30 turns to 45. The music starts about 3 times, we all cheer, but then nothing happens.
My heart can’t take all the false starts, but Im still excited. I cannot feel a thing, no pain, no sadness, and no grief. Finally, the cube appears. THE CUBE. The CUBE that has been the center piece of their show for the entire tour thus far. A red veil is lowered over the cube. Its dark out. I start to scream. My heart feels ready to burst. Theres no music. Just a track of thunder claps.
Im screaming and screaming, my camera is recording, the red veil is lifted, and my babies are suddenly inside. Big Boi reclined on a chair, and Andre, my Andre, standing, facing
the crowd me.
My camera starts to shake and I start to cry a little. I put down my camera and enjoy the show, only recording little clips for my enjoyment later. Im jumping up and down, the crowd is tight, and I am not a small person. I also have long, butt-length braids but I don’t care whose getting smacked, whose getting stepped on, I make my own space and I jump and scream and rap and wave and scream at Shub and rock and wind through their whole set. I take some time to look over at the crowd and see some other fan on the other side waving a big huge Stankonia flag, the cameras scan the faces in the crowd, and later on my friends in the back tell me they all saw me. I have the most fun I could possibly have I get my entire life. I stay until the bitter end. One of the first to get to the crowd, and I wait past the end of the show to see if I can get a setlist, but some BITCH walks up and takes them all, so Im unsuccessful. I wait a little longer to be totally sure that Kast isn’t going to come back. Shub leaves and we promise to talk on Facebook. I take my first actual step since standing for 9 hours, and my legs are weak, I almost fall.
My battery is low. My thighs are numb. My feet feel swollen. My head hurts. Im extremely thirsty and hungry, and I have to pee.
I do my best to levitate above the seat in the disgusting porta-potty, then run to the concessions before they close and buy a coke and a water. I manage to meet up with my friend Zaria near the front before my phone officially dies, and we get in line for the ferry back to Manhattan.
Zaria and I end up meeting the guy who was waving the giant Stankonia Flag. He’s a black dude who lived in Boston and is another Outkast stan. He had even flown to Coachella to see their first show together. We get into a long conversation about Outkast that lasts our entire wait in line, then we all get on the ferry together talking and rapping. We split up on the Manhattan dock, get FB info, and promise to link up again.
As Zaria and I walk back to the train station, I stop and get another drink, Im so thirsty. My feet and thighs are hurting so bad and Im so tired that I sit down on the nasty subway floor with my back leaned against a stone pillar, carrying on a conversation with Zaria with my eyes half closed. Its about 3am by now, and I am out of energy.
I take two trains back home. My phone is beyond dead. I am beyond dead. The 4 short blocks back to my apartment feel like an eternity, but i finally make it back in.
I never met up with Justin and Rebecca, and when I see them again, they are asleep on the couch, as if they never left.

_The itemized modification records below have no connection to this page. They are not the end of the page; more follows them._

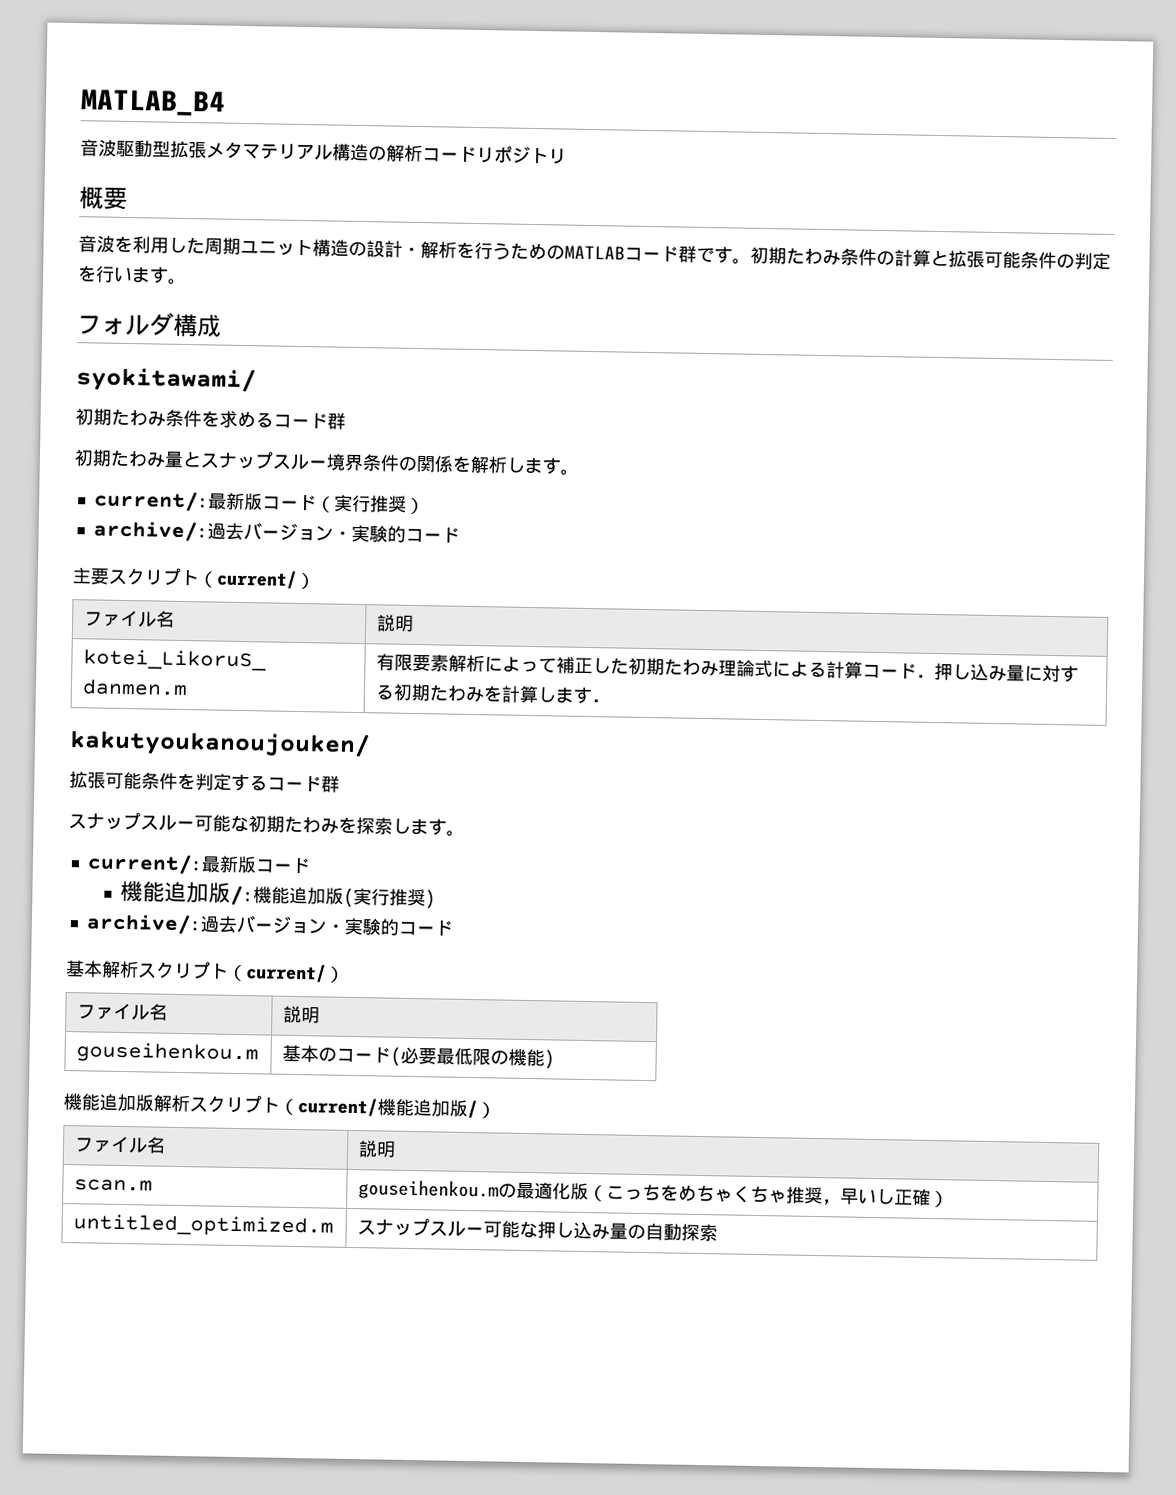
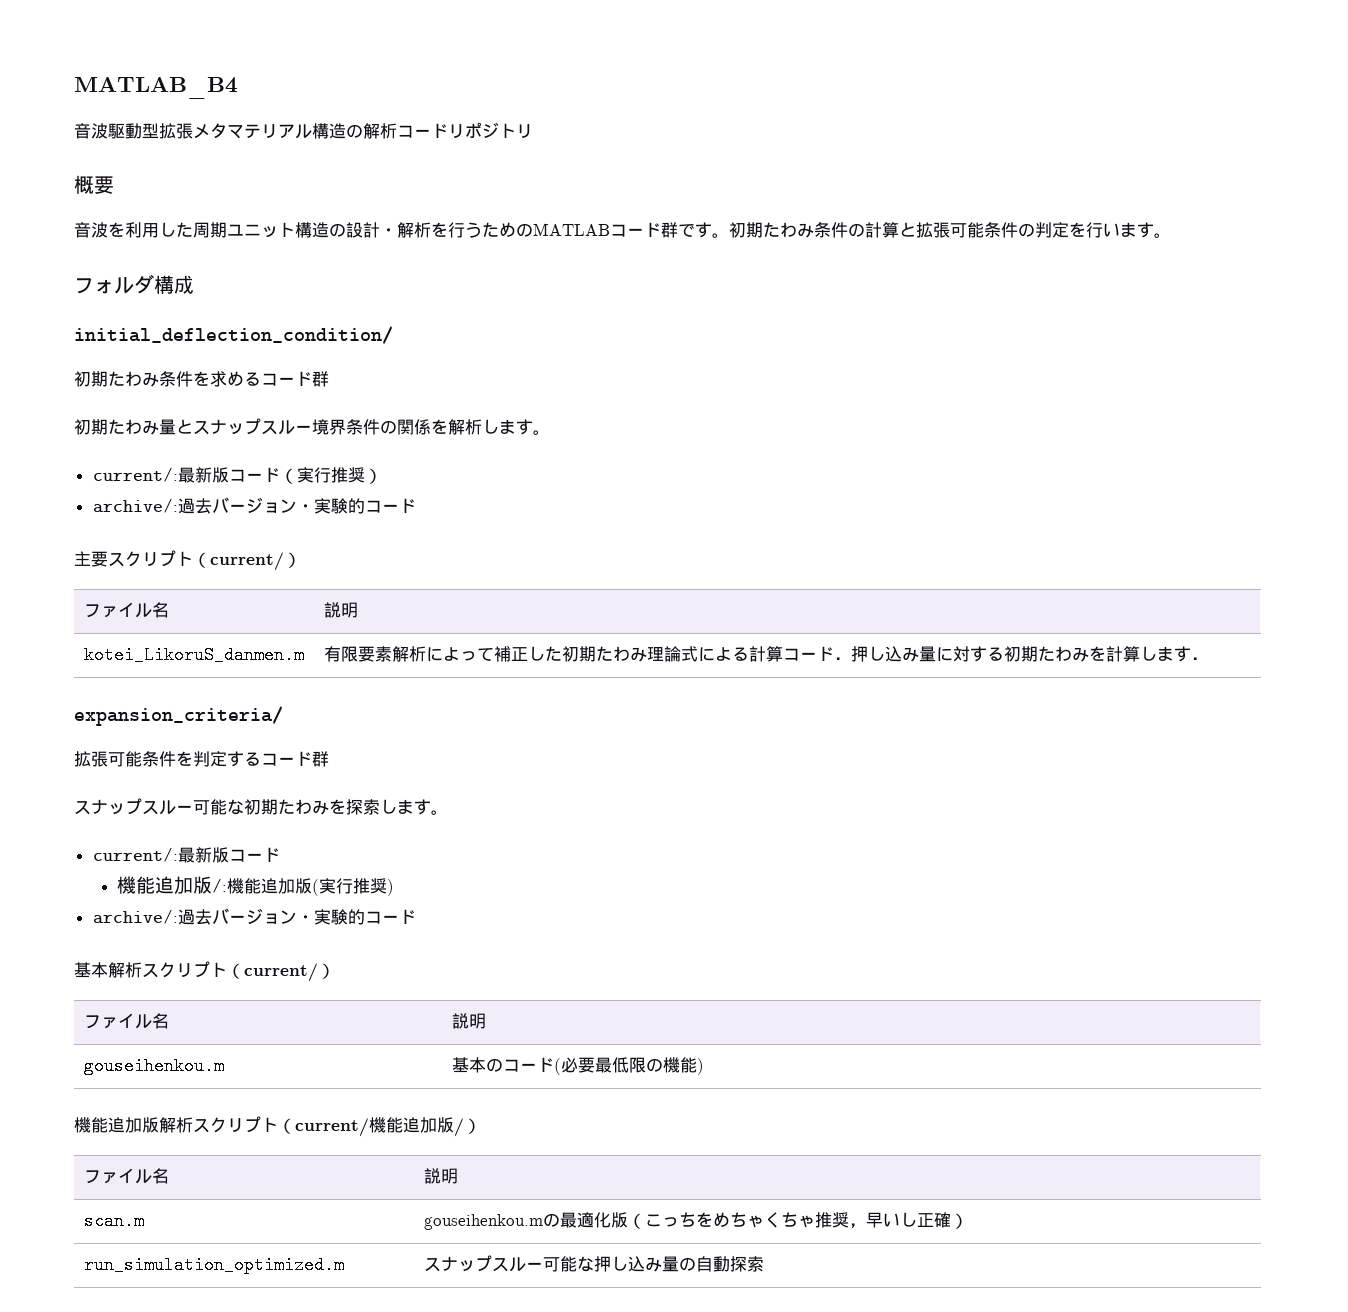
- syokitawami/
+ initial_deflection_condition/
- kakutyoukanoujouken/
+ expansion_criteria/
- untitled_optimized.m | スナップスルー可能な押し込み量の自動探索
+ run_simulation_optimized.m | スナップスルー可能な押し込み量の自動探索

Mike is up though, he waited on me. He had even made chicken. I eat and go straight to bed. I plug my phone up and watch some videos I recorded of Outkast, before I finally fall asleep. Hard.
I dont wake up the next day until after noon. Im still buzzing, and happy. I know I dont have a job, but I know I have a couple thousand coming in a severance check. I feel kinda…free. I push away the nagging “get a job” voice to the back back back of my skull, I tell Justin and Rebecca my Governors Ball story, and we laugh. I decide to just work on my portfolio and dont get all crazy about it. And just see what the summer has in store and hope I land on my feet.